Chamomilla Recutita (Matricaria) Flower Extract (Chamomile) is a gentle ingredient in relieving inflammatory skin conditions and helps calm sensitivities. Chamomile provides some antioxidant protection and assists in inhibiting the growth of bacteria.
Sodium Laureth Sulfate (SLES) has one job when it comes to hand wash, and that’s to make it foam under the tap. This is the second most potent ingredient in Palmolive Naturals’ Softening Aloe Vera & Chamomile Hand Wash after Water – so we thought it was important to dive into the details. Many studies have reported the dangers of SLS and SLES, in particular skin and eye irritations and organ toxicity. After all, these ingredients are strong enough to cut through grease on motor vehicles, and work by corroding surfaces. Originally these ingredients are derived from coconuts. Manufacturing SLS and SLES means many other chemicals are added to the process, however they can also become contaminated by ethylene oxide, nitrates and 1.4-dioxane, making SLS and SLES toxic and even carcinogenic. As we wash our hands more than once a day, it’s particularly important to check for these ingredients, how much is concentrated within the product, and how often you plan to use it.
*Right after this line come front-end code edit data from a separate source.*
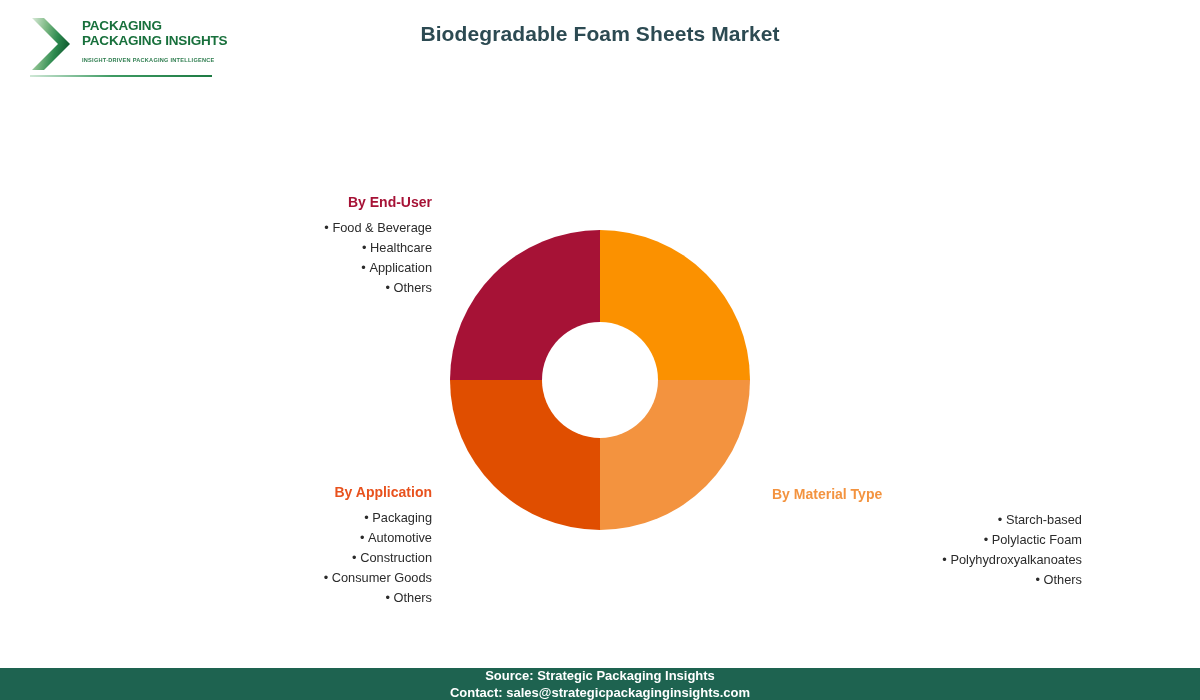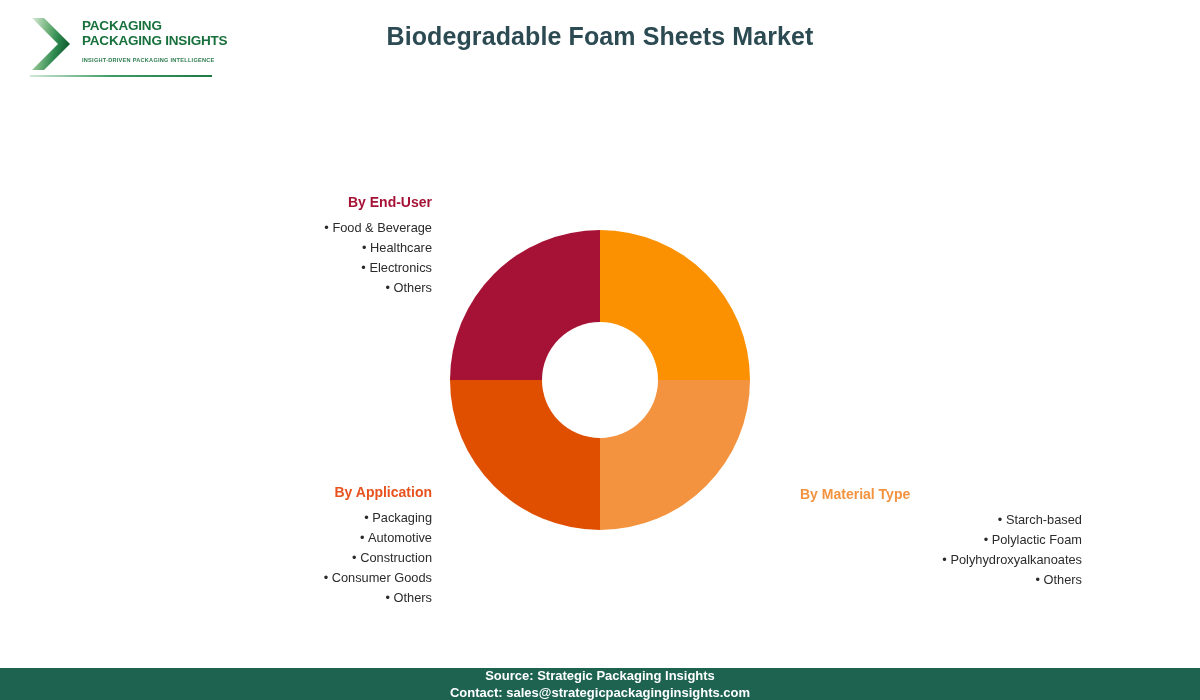--- a/index.html
+++ b/index.html
@@ -66,21 +66,21 @@
   }
 
   
   #page-title {
     position: absolute;
     left: 0;
     top: 22px;
     width: 1200px;
     text-align: center;
     color: #2C4A52;
-    font-size: 25px;
+    font-size: 21px;
     font-weight: bold;
     letter-spacing: 0.1px;
   }
 
   
   #donut-chart {
     position: absolute;
     left: 450px;
     top: 230px;
     width: 300px;
@@ -173,39 +173,39 @@
     <path id="seg-enduser" d="M150 150 L0 150 A150 150 0 0 1 150 0 Z" fill="#A61236"></path>
 
     <circle cx="150" cy="150" r="58" fill="#ffffff"></circle>
   </svg>
 
   <div id="block-end-user" class="seg-block align-right">
     <div class="seg-title" style="color: rgb(166, 18, 54);">By End-User</div>
     <ul class="seg-list">
         <li>Food &amp; Beverage</li>
         <li>Healthcare</li>
-        <li>Electronics</li>
+        <li>Application</li>
         <li>Others</li>
       </ul>
   </div>
 
 
   <div id="block-application" class="seg-block align-right">
     <div class="seg-title" style="color: rgb(232, 82, 30);">By Application</div>
     <ul class="seg-list">
         <li>Packaging</li>
         <li>Automotive</li>
         <li>Construction</li>
         <li>Consumer Goods</li>
         <li>Others</li>
       </ul>
   </div>
 
   <div id="block-material" class="seg-block align-left">
-    <div class="seg-title" style="color: rgb(243, 147, 63); margin-left: 28px;">By Material Type</div>
+    <div class="seg-title" style="color: rgb(243, 147, 63);">By Material Type</div>
     <ul class="seg-list">
         <li>Starch-based</li>
         <li>Polylactic Foam</li>
         <li>Polyhydroxyalkanoates</li>
         <li>Others</li>
       </ul>
   </div>
 
   <div id="footer" style="background: rgb(30, 99, 80);">
     <div class="footer-text">Source: Strategic Packaging Insights</div>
The over-exposure of these ingredients can cause some incredibly detrimental effects to skin, making it more work and even more expensive to reverse.
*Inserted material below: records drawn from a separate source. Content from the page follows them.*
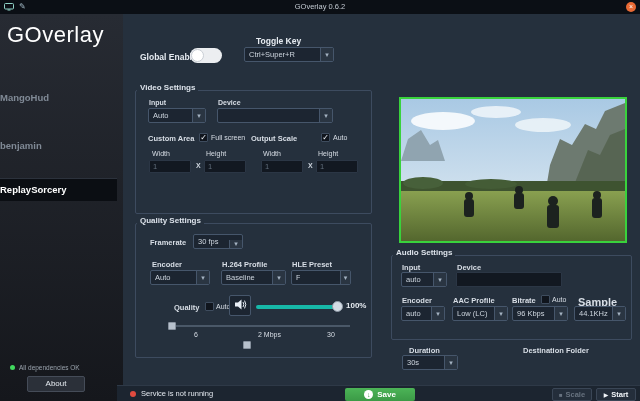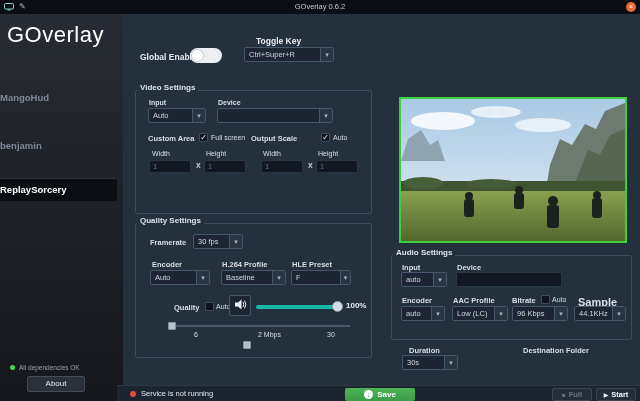--- a/index.html
+++ b/index.html
@@ -156,21 +156,21 @@
   <div class="lbl-sm" style="left:263px; top:150px; font-weight:normal;">Width</div>
   <div class="lbl-sm" style="left:318px; top:150px; font-weight:normal;">Height</div>
   <div class="fld" style="left:261px; top:160px; width:42px;">1</div>
   <div class="xsep" style="left:308px; top:162px;">X</div>
   <div class="fld" style="left:316px; top:160px; width:42px;">1</div>
 
   <div class="gtitle" style="left:137px; top:216px;">Quality Settings</div>
   <div class="gbox" style="left:135px; top:223px; width:237px; height:135px;"></div>
 
   <div class="lbl-sm" style="left:150px; top:238px; font-size:7.5px;">Framerate</div>
-  <div class="dd" style="left:193px; top:234px; width:50px;">
+  <div class="dd" style="left:193px; top:234px; width:50px;align-items:flex-end;">
     <span class="dd-text">30 fps</span>
     <span class="dd-btn">
         <span>▾</span>
       </span>
   </div>
 
   <div class="lbl-sm" style="left:152px; top:260px; font-size:7.5px;">Encoder</div>
   <div class="lbl-sm" style="left:222px; top:260px; font-size:7.5px;">H.264 Profile</div>
   <div class="lbl-sm" style="left:292px; top:260px; font-size:7.5px;">HLE Preset</div>
   <div class="dd" style="left:150px; top:270px; width:60px;">
@@ -308,21 +308,21 @@
 
   <div class="bottombar">
     <span class="dot-red"></span>
     <span class="svc-text">Service is not running</span>
     <div class="save-btn">
       <span class="save-icn">↓</span>
       <span class="save-txt">Save</span>
     </div>
     <div class="mini-btn stop-btn">
       <span class="mini-ic dis">■</span>
-      <span class="mini-tx dis">Full</span>
+      <span class="mini-tx dis">Scale</span>
     </div>
     <div class="mini-btn start-btn">
       <span class="mini-ic en">▶</span>
       <span class="mini-tx en">Start</span>
     </div>
   </div>
 
 </div>
 
 </body></html>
Cocamidopropyl Betaine is the next ingredient found in this product. This ingredient is used as a surfactant in cosmetic and personal care products, which means it helps clean skin by helping the water to mix with the oil and dirt to be rinsed away. It’s often marked as “natural” as it originally comes from plant oils, however it is a harsh skin and eye irritant, has an overall health concern hazard of “moderate” on EWG, and was voted allergen of the year in 2004 by the American Contact Dermatitis Society.
Cocamide MEA is made by mixing fatty acids from coconut oil and monoethanolamine (MEA). This works as a thickener, foaming agent and an emulsifier, to opacity a formulation which would explain the pearly-white colour in this product and enhance the properties of the surfactant. According to the FDA, this ingredient may contain traces of Cocamide DEA, which may lead to carcinogenic nitrosamines. The EWG has labelled the health concerns of Cocamide MEA as ‘moderate’, and the Proposition 65 list has listed ingredients containing amines as having cancer-toxicity.
Did you grow up using Palmolive?
Knowing the correlation between cancer-toxicity and this hand wash would you purchase it anytime soon?